FOXTROT : danse avec le mauvais sort

Lauréat du Lion d’Or en 2009 pour Lebanon, son premier film largement inspiré de sa propre expérience de soldat durant la guerre menée par Israël au Liban en 1982, Samuel Maoz revient en compétition à Venise avec son deuxième long-métrage, Foxtrot. De cadre du récit, la guerre y est devenue une ambiance diffuse, qui enveloppe et mutile l’existence de tous les êtres sur plusieurs générations, des grands-parents ayant survécu à Auschwitz aux petits-enfants enrôlés dans un service militaire sans queue ni tête.

Foxtrot suit une structure découpée en trois actes, lesquels ne correspondent pas exactement aux trois temps familiaux (le jeune Jonathan, son père Michael, sa grand-mère) des Feldman, les protagonistes du film – dans la vision de Samuel Maoz, les humains n’ont pas une emprise suffisante sur leur destinée pour qu’une telle limpidité narrative soit envisageable. Nos obsessions, nos malédictions, nos erreurs ricochent entre les époques, se terrant pour se faire oublier jusqu’à ce que le destin facétieux, injuste, ne nous les renvoie au visage après une durée indéterminée et de manière inattendue. Foxtrot est une tragédie, au sens théâtral le plus classique et noble, et il est construit comme tel, sous tous les angles : de par son canevas en actes, mais aussi l’unité de lieu et de temps qui prévaut dans chacun de ceux-ci, et encore la place prépondérante des décors, et de leurs interactions avec les personnages, dans l’expression des questions et des émotions que Maoz veut véhiculer.

Foxtrot impressionne et bouleverse sans discontinuer, sa mise en scène féconde, stupéfiante, tranchante portant une histoire à plusieurs niveaux de lecture

L’épilogue, où la parole redevient le principal mode d’élocution du film, sera d’ailleurs en-deçà du reste, car aplani par les limites du langage verbal.
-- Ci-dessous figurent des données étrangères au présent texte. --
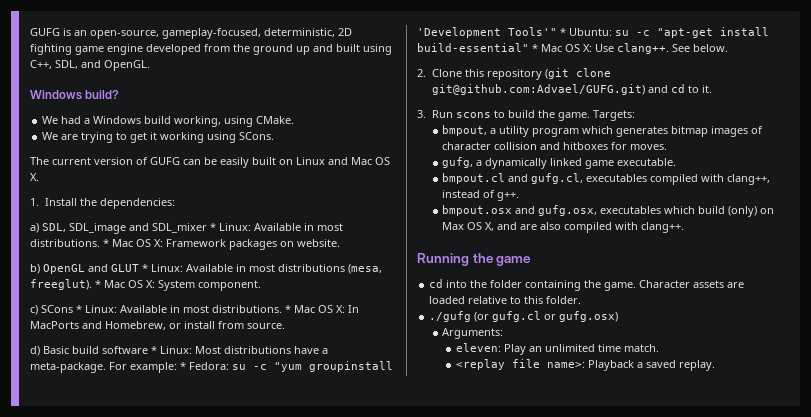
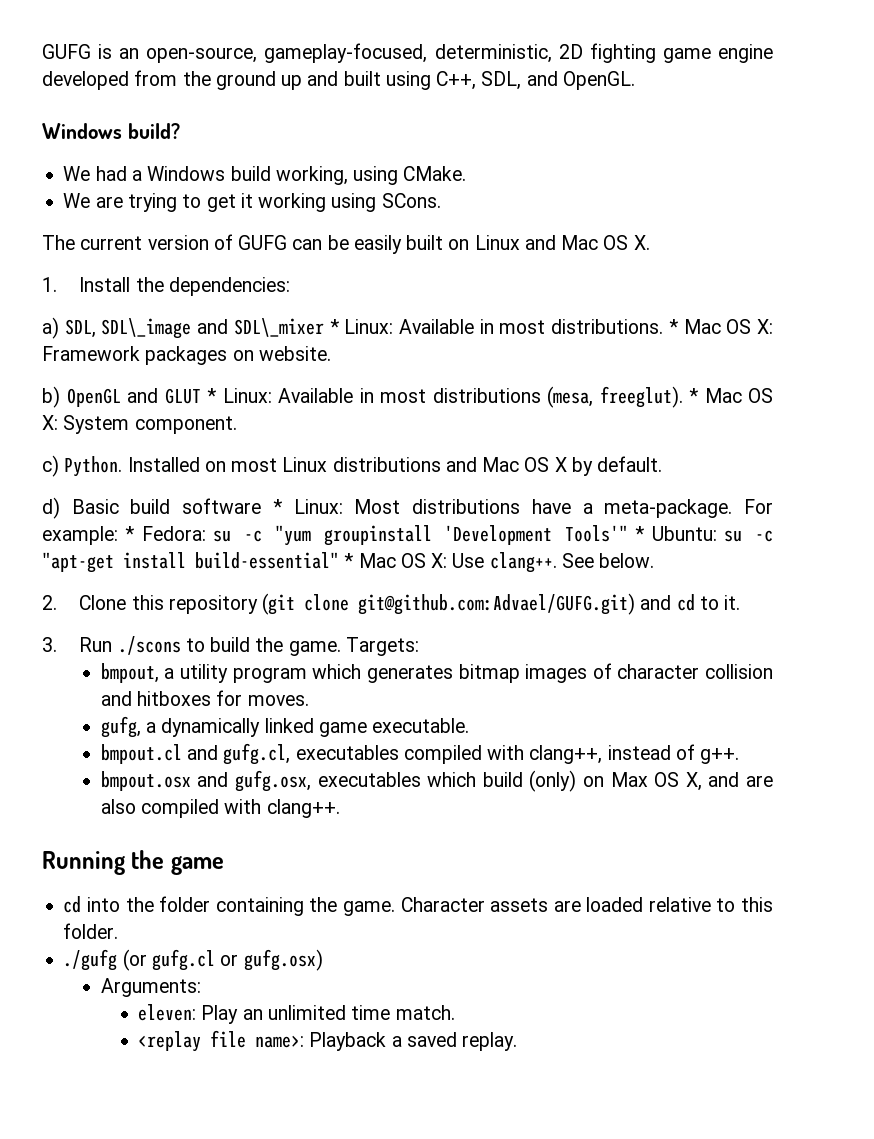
- a) SDL, SDL_image and SDL_mixer * Linux: Available in most distributions.
+ a) SDL, SDL\_image and SDL\_mixer * Linux: Available in most distributions.
- c) SCons * Linux: Available in most distributions. * Mac OS X: In MacPorts and Homebrew, or install from source.
+ c) Python. Installed on most Linux distributions and Mac OS X by default.
- 3. Run scons to build the game.
+ 3. Run ./scons to build the game.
Avant cela, durant ses deux premiers tiers où les dialogues s’effacent derrière la syntaxe cinématographique dans toutes ses variantes et ressources, Foxtrot impressionne et bouleverse sans discontinuer. Sa mise en scène féconde, stupéfiante, tranchante met en valeur les intenses performances de ses comédiens et porte une histoire ayant plusieurs niveaux de lecture. Au premier abord, les choix formels de Maoz (cadrages, coupes, et composition des décors – chaque tableau, chaque instrument, chaque accessoire possède son identité visuelle voire sonore, dans une quête de stylisation jamais gratuite car elle concourt à enrichir le propos du film) révèlent la folie propre à chaque protagoniste, prenant une forme à chaque fois différente.
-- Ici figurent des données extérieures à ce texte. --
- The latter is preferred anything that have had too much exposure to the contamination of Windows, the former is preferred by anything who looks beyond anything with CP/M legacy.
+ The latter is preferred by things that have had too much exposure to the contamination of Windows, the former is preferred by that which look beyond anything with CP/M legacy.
Il y a tour à tour la paranoïa hystérique, façon Répulsion de Polanski, de Michael quand l’armée vient lui apprendre chez lui la mort de son fils puis le rend spectateur de son deuil, en prenant en charge toutes les conséquences du drame. Puis, dans un flash-back relatant les derniers jours du service militaire de Jonathan, une aliénation kafkaïenne, l’expérience militaire de celui-ci étant dénuée de raison et de reconnaissance, de progression et de but, si ce n’est la mort (la vôtre ou celle de la personne qui croise la route de votre fusil). Et en marge de cela, la démence dépressive de la mère de Michael, incapable de supporter le mépris de ces descendants pour l’héritage qui était plus important que sa propre vie pour elle suite à son passage par les camps, expérience indicible et intransmissible.

Le film ne s’appelle pas Foxtrot pour rien, mais emprunte à cette danse son surplace dont on n’a pas forcément conscience

En surplomb de cette matière déjà dense, la mise en scène de Maoz compose une chorégraphie qui rassemble via des échos, des passages par un même point, les folies et les tragédies de ses différents personnages. Le film ne s’appelle pas Foxtrot pour rien, mais emprunte à cette danse son surplace dont on n’a pas forcément conscience. Il s’en sert pour nous dire que nous sommes le plus souvent les responsables de notre propre perte, par les effets à retardement de nos mauvais choix impulsifs ou involontaires. Notre libre-arbitre défaillant oriente à notre corps défendant notre destin tragique. Sans jamais insister lourdement, la chorégraphie belle et dramatique de Foxtrot va jusqu’à rassembler ces parcours individuels, déjà puissants pris séparément, en une ronde encore plus vaste : celle d’un peuple qui cherche depuis des décennies le moyen de stopper la destruction, physique ou mentale, des siens par la guerre.

FOXTROT (Israël, 2017), un film de Samuel Maoz, avec Lior Ashkenazi, Sarah Adler, Yonathan Shiray. Durée : 113 minutes. Sortie en France indéterminée.